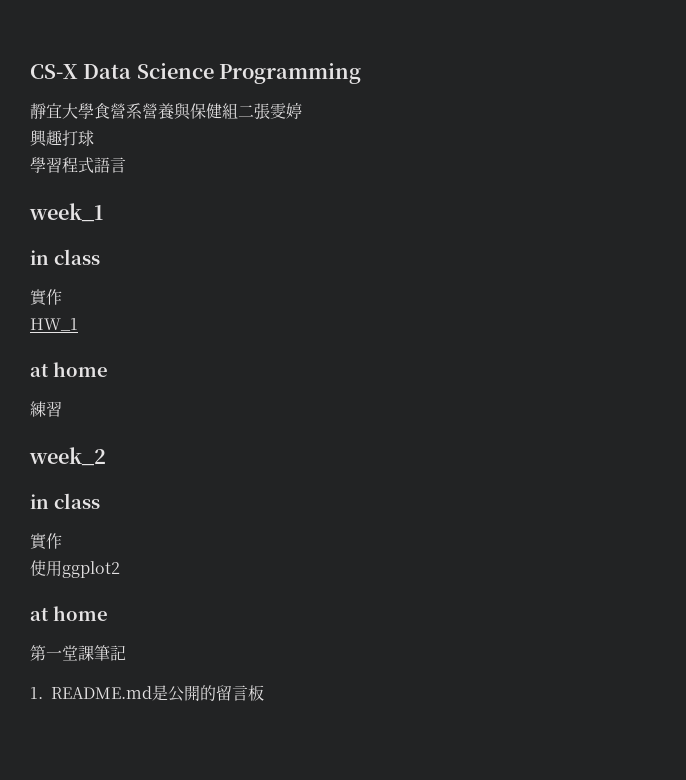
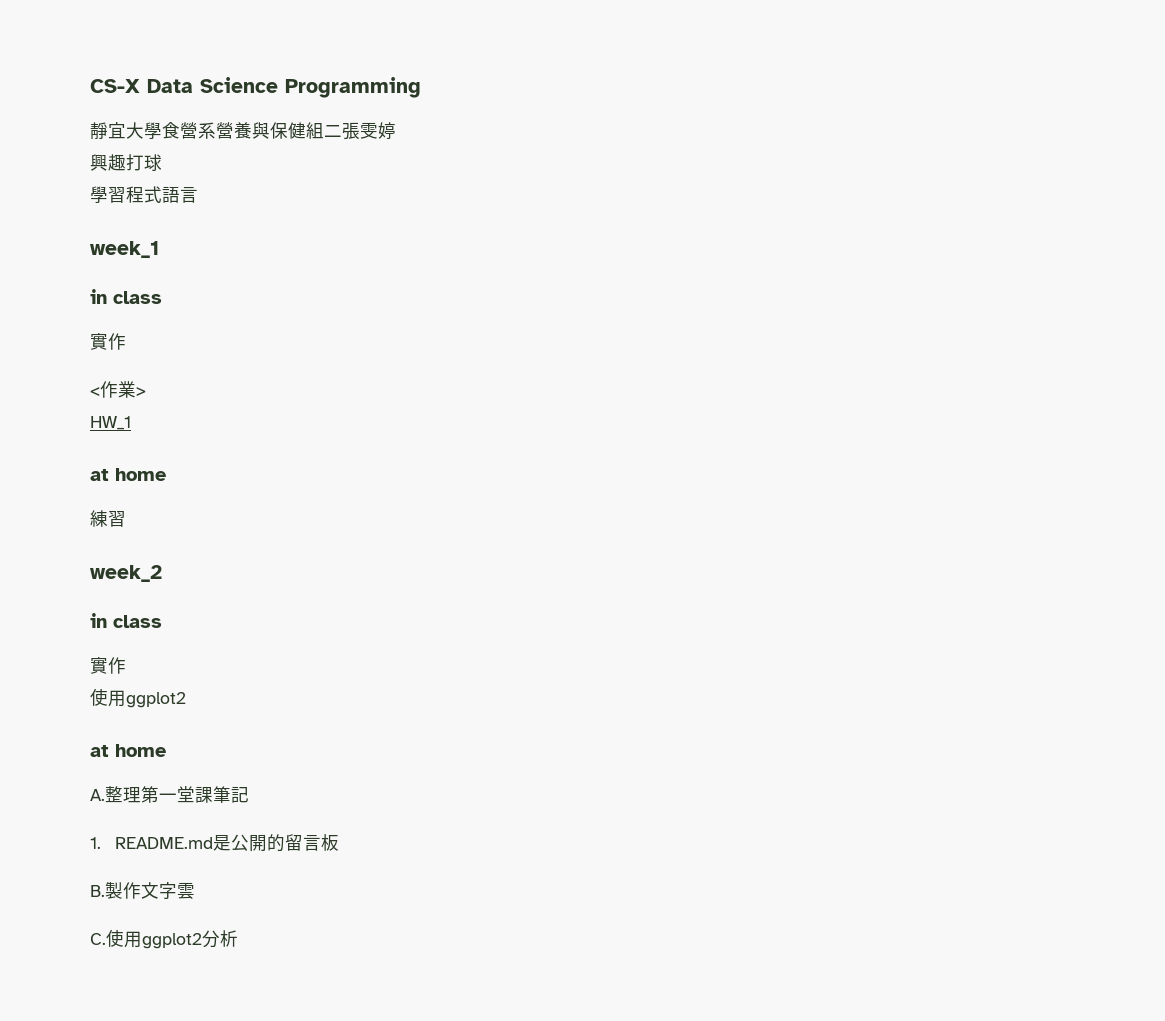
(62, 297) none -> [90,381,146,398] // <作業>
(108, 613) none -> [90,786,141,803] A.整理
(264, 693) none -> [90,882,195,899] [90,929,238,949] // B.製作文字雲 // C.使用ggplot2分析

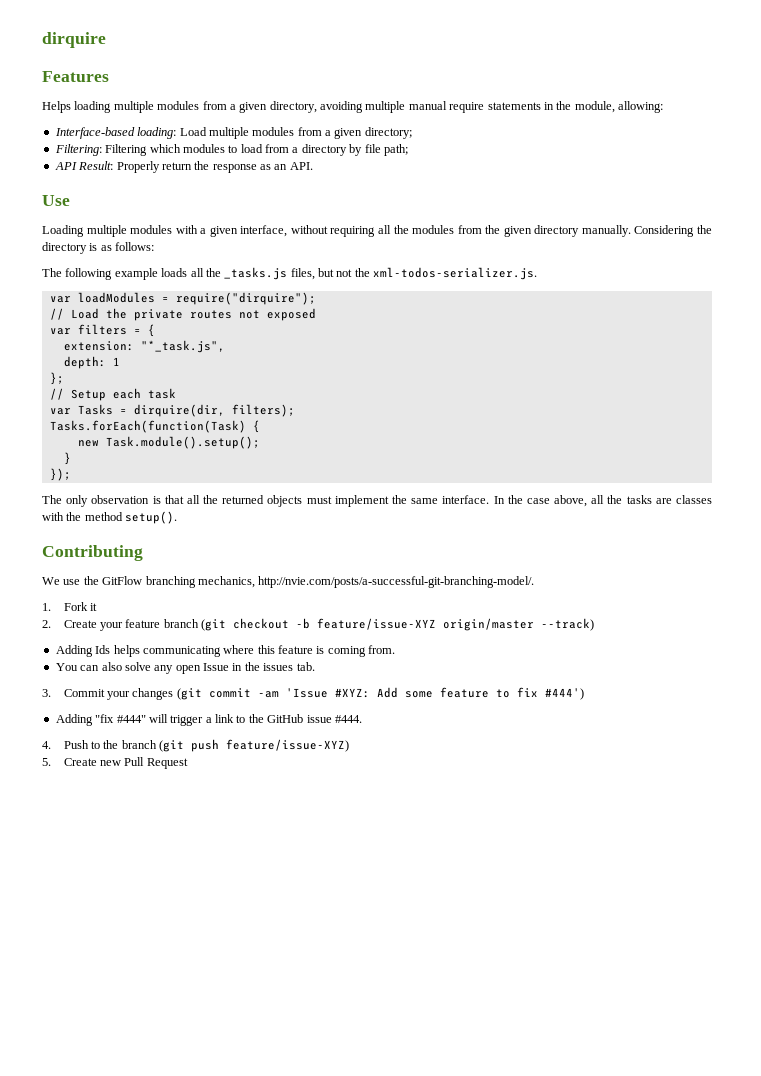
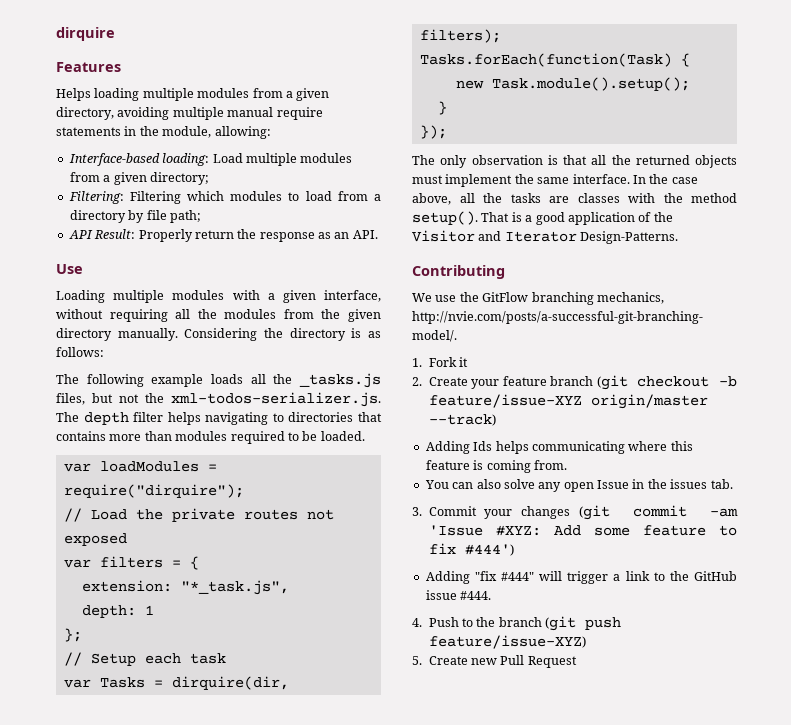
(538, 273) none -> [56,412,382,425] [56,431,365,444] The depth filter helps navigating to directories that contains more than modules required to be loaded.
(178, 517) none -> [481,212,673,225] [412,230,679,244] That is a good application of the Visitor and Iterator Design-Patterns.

_ _ _ _

Exercise requirements: Begin at the line with "(108, 613) none -> [90,786,141,803] A.整理" and end at the last line of the data above. Reproduce those lines exactly, but not the pictures.

Expected output:
(108, 613) none -> [90,786,141,803] A.整理
(264, 693) none -> [90,882,195,899] [90,929,238,949] // B.製作文字雲 // C.使用ggplot2分析

(538, 273) none -> [56,412,382,425] [56,431,365,444] The depth filter helps navigating to directories that contains more than modules required to be loaded.
(178, 517) none -> [481,212,673,225] [412,230,679,244] That is a good application of the Visitor and Iterator Design-Patterns.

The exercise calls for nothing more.